Appealing to every woman is evidently deep rooted in Carly’s Jarlo ethos, but securing the brand’s mass appeal took time. Of difficulties in the Jarlo’s beginnings, Carly says “in the early days it was all about finding customers, which was actually really, really hard to do. When Jarlo first started out, I was living in Notting Hill, maybe a block from the market. I had my product and I knew that Portobello [market] was the perfect platform to start. . . I would wake up at four in the morning and go down to try and secure a good spot. I started in October of 2008 and, as an Australian, standing outside in that weather was a massive shock . . . I had to wear Ugg boots outside!” Smiling down at her now more appropriate fashion footwear, Carly says that she wouldn’t change the negative times “you’ve got to lose the fear and go after it. . .grow with your business. Most of the lessons I have learnt have come from taking a harder route. Times will get tough, there’s incredible highs and incredible lows. For me though, it’s a labour of love. . . Jarlo’s my life, it gives me an incredible amount of purpose.”
Winding up, Carly spoke about the origin of the brand name and tag line; “Jarlo: For Lovers, For Dreamers”. In typical Hallahan style, it is deep rooted in her heart, “I knew that I wanted a name that didn’t necessarily mean something to everybody else, but meant something to me. In the early days the brand was started by myself alone. . .but then Joe became my business partner. Everybody calls me “Carl” and Joe, “Jo”, so it came up when we started throwing around ideas. I wasn’t really that sure about it at first, but then I went to the two important women in my life. . .and straight away they both loved it.
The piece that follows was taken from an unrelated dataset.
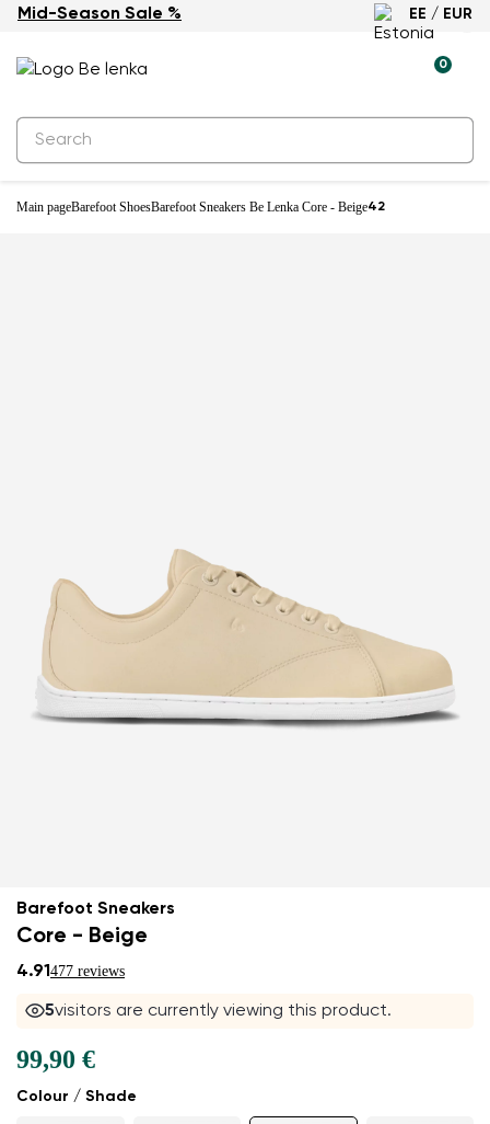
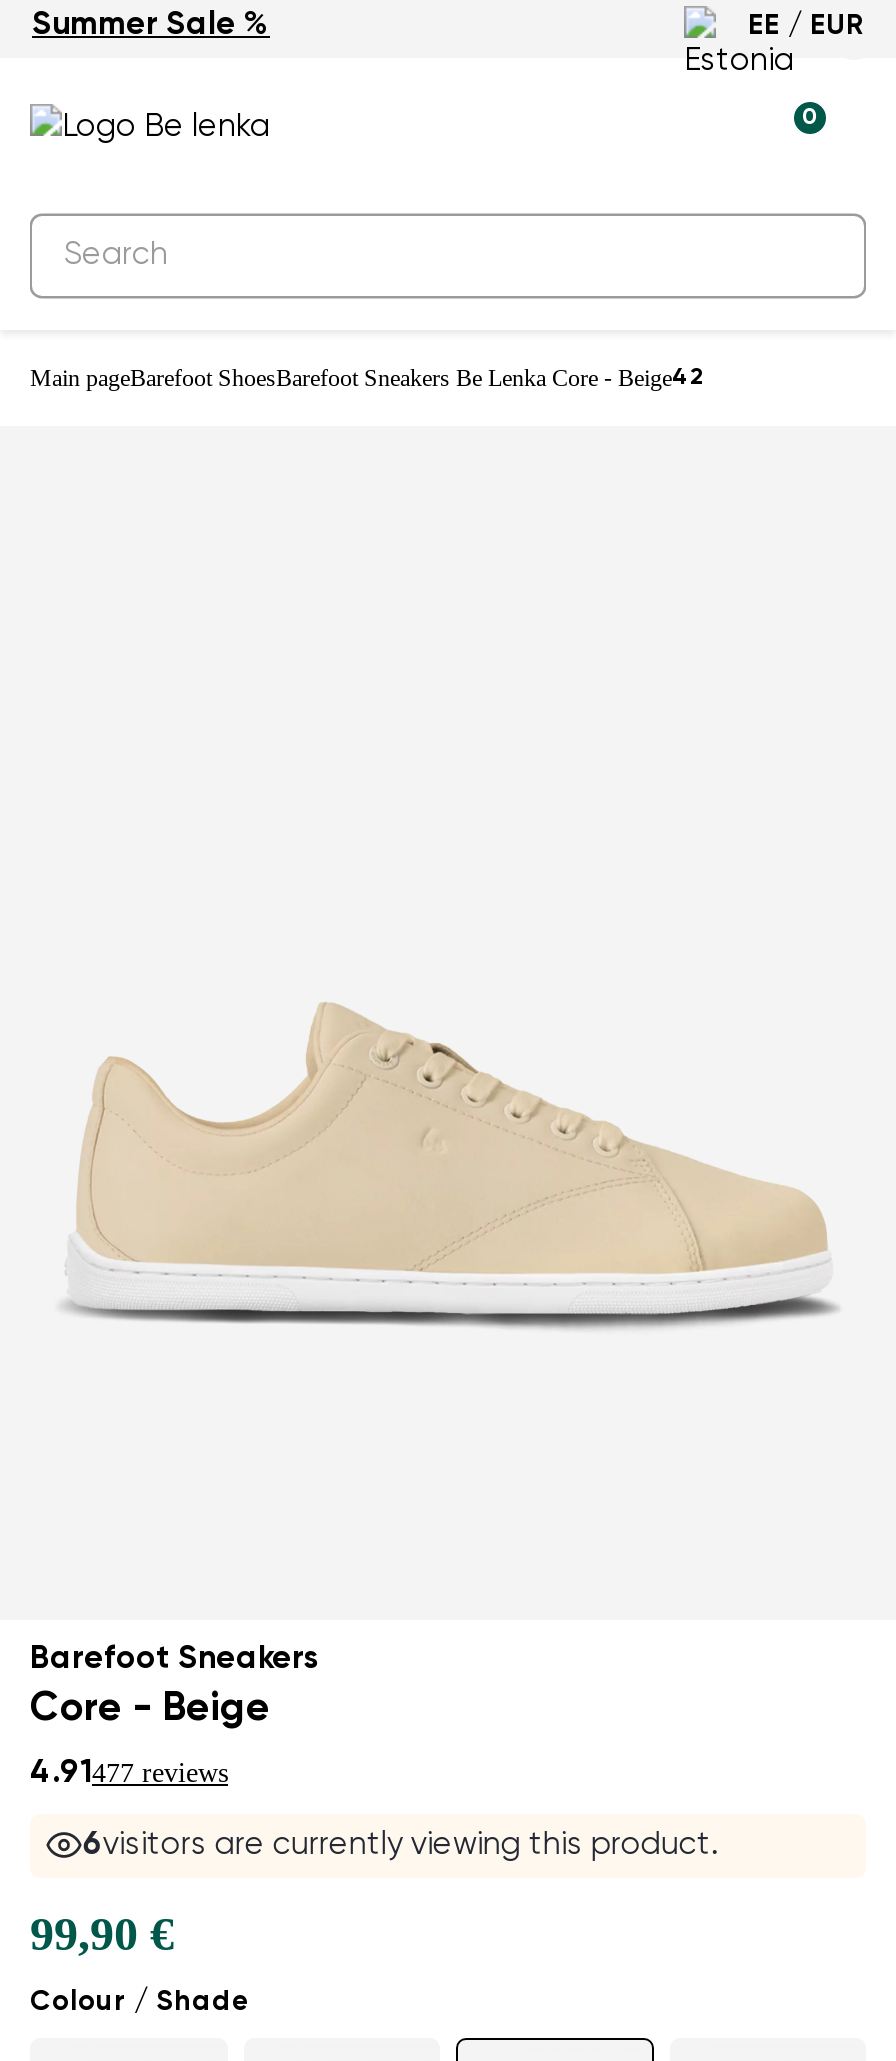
[18,5,182,23] Mid-Season Sale % -> [32,10,270,42] Summer Sale %
[45,1003,392,1020] 5visitors are currently viewing this product. -> [83,1831,719,1863] 6visitors are currently viewing this product.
Jarlo was born. That name makes it feel very, very personal” As for the tag line? Carly laughs before explaining “I’m a big fan of the muppets, Kermit the frog has a song called The Rainbow Connection, if you read the lyrics, they’re actually really beautiful. The lyric ‘someday we’ll find it, the rainbow connection. The lovers, the dreamers and me.’ just really stood out. I really like the message of that song”.
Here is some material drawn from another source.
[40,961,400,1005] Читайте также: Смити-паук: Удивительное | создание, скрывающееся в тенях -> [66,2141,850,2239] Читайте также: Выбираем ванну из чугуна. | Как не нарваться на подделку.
Laughing and joking with myself and her members of staff, Carly is a far cry from the stereotypically cold and distant fashion superior. When asked about her demeanour she says “In my head, I wear flowers in my hair every day. I’d be transported back to the age of Woodstock and hippies if I could. . . I don’t go out of my way to be nice, I’m just me.” It seems like being yourself is the essence of Carly Hallahan and Jarlo itself, with its suitable-for-all designs allowing women to embrace themselves and live their own dreams.